[INFORMATION PROVIDED — start]
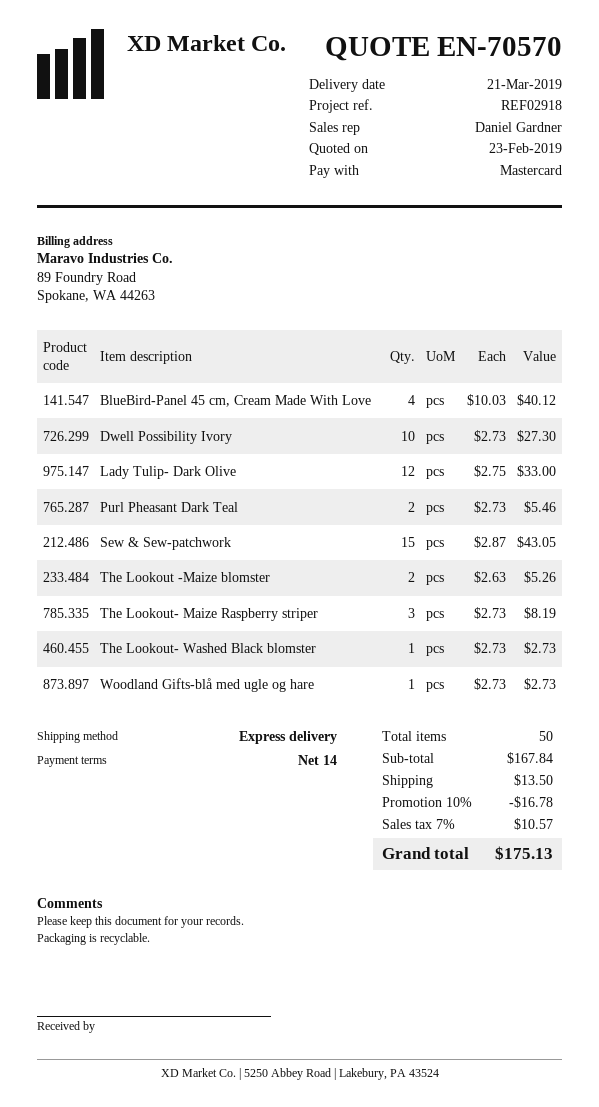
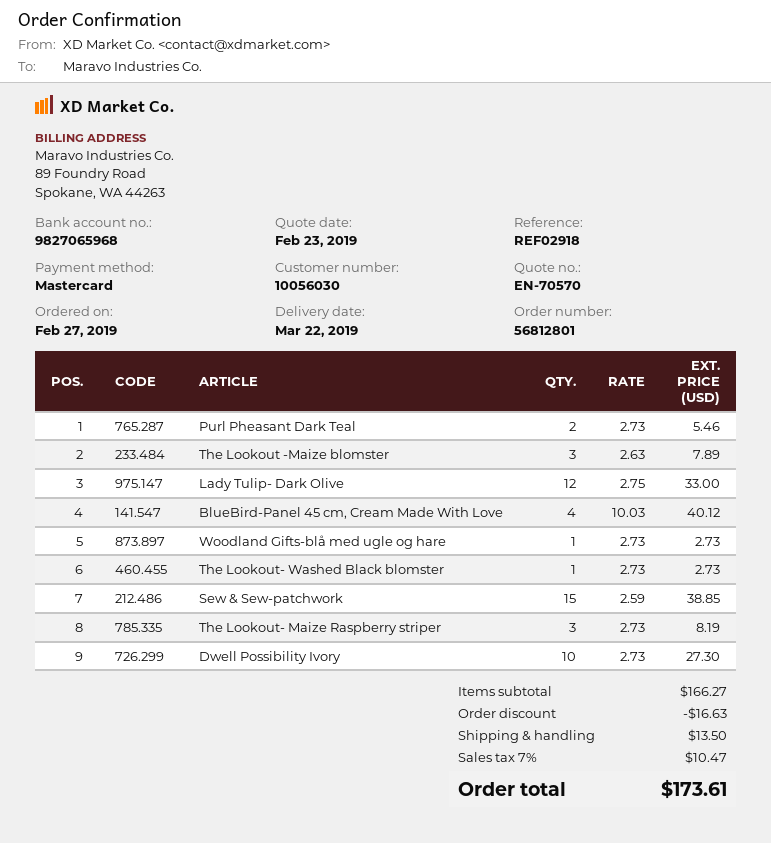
delivery date: 2019-03-21 -> 2019-03-22
Sew & Sew-patchwork: 15 x 2.87 = 43.05 -> 15 x 2.59 = 38.85
The Lookout -Maize blomster: 2 x 2.63 = 5.26 -> 3 x 2.63 = 7.89
subtotal: 167.84 -> 166.27
discount: 16.78 -> 16.63
tax: 7% = 10.57 -> 7% = 10.47
total: 175.13 -> 173.61

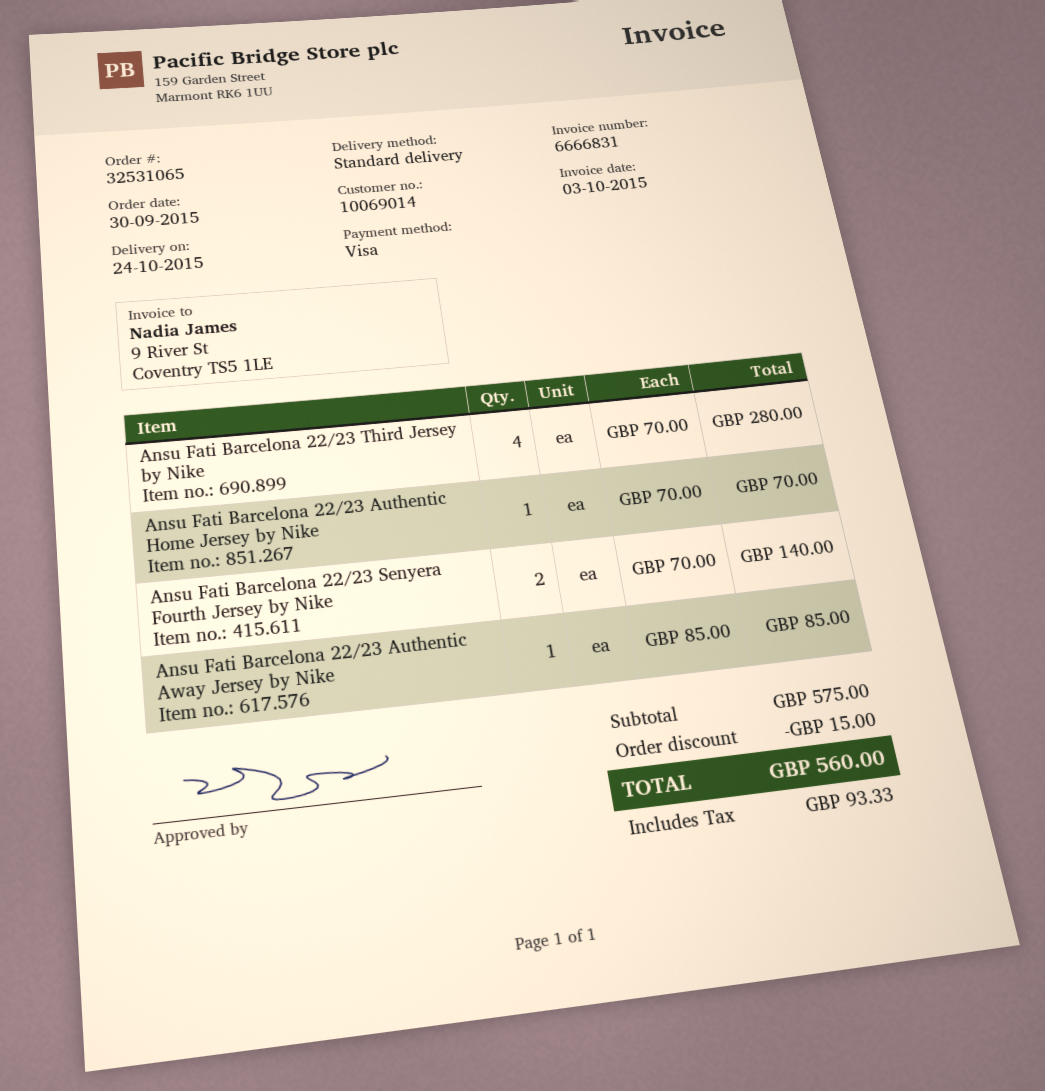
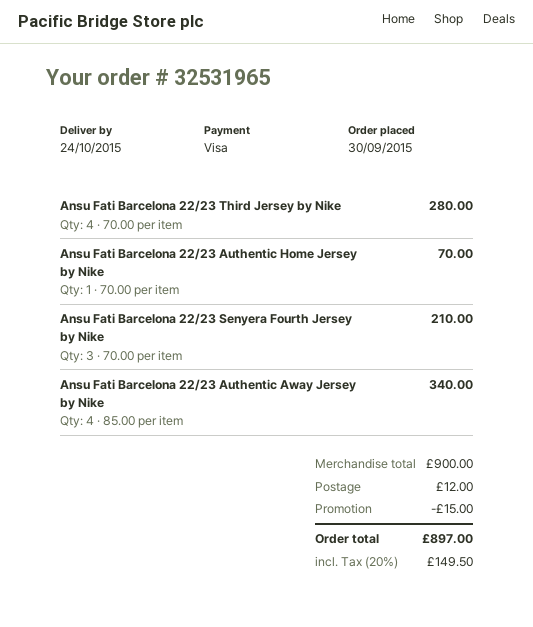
order number: 32531065 -> 32531965
Ansu Fati Barcelona 22/23 Senyera Fourth Jersey by Nike: 2 x 70.00 = 140.00 -> 3 x 70.00 = 210.00
Ansu Fati Barcelona 22/23 Authentic Away Jersey by Nike: 1 x 85.00 = 85.00 -> 4 x 85.00 = 340.00
subtotal: 575.00 -> 900.00
shipping: none -> 12.00
tax: 93.33 -> 149.50
total: 560.00 -> 897.00

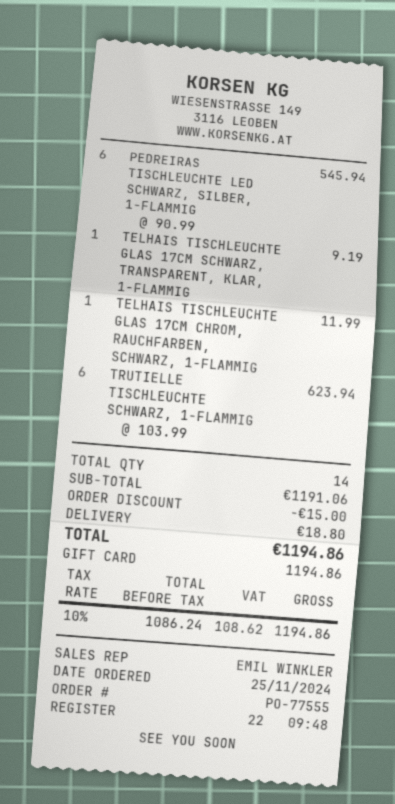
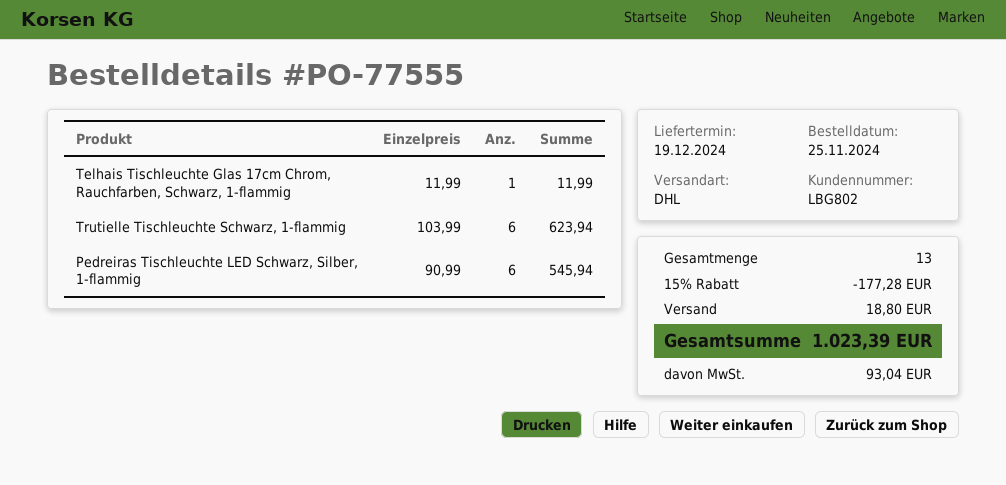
TELHAIS TISCHLEUCHTE GLAS 17CM SCHWARZ, TRANSPARENT, KLAR, 1-FLAMMIG: 1 x 9.19 = 9.19 -> none
total quantity: 14 -> 13
discount: 15.00 -> 177.28
tax: 108.62 -> 93.04
total: 1194.86 -> 1023.39

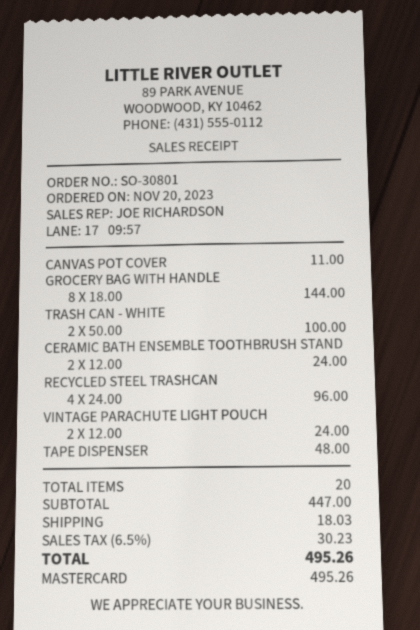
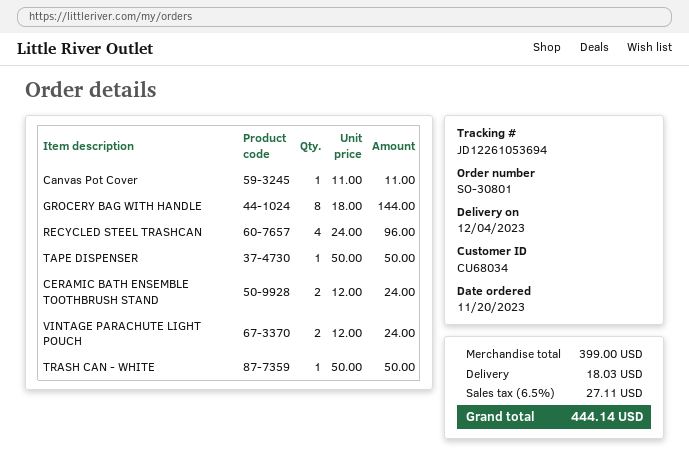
TRASH CAN - WHITE: 2 x 50.00 = 100.00 -> 1 x 50.00 = 50.00
TAPE DISPENSER: 1 x 48.00 = 48.00 -> 1 x 50.00 = 50.00
subtotal: 447.00 -> 399.00
tax: 6.5% = 30.23 -> 6.5% = 27.11
total: 495.26 -> 444.14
[INFORMATION PROVIDED — finish]
§ **REQUIRED ACTION**
Without the pictures, write out the lines from the beginning of the entries through the line with "order number: 32531065 -> 32531965".

§ **RESULT FOR THIS EXERCISE**
delivery date: 2019-03-21 -> 2019-03-22
Sew & Sew-patchwork: 15 x 2.87 = 43.05 -> 15 x 2.59 = 38.85
The Lookout -Maize blomster: 2 x 2.63 = 5.26 -> 3 x 2.63 = 7.89
subtotal: 167.84 -> 166.27
discount: 16.78 -> 16.63
tax: 7% = 10.57 -> 7% = 10.47
total: 175.13 -> 173.61

order number: 32531065 -> 32531965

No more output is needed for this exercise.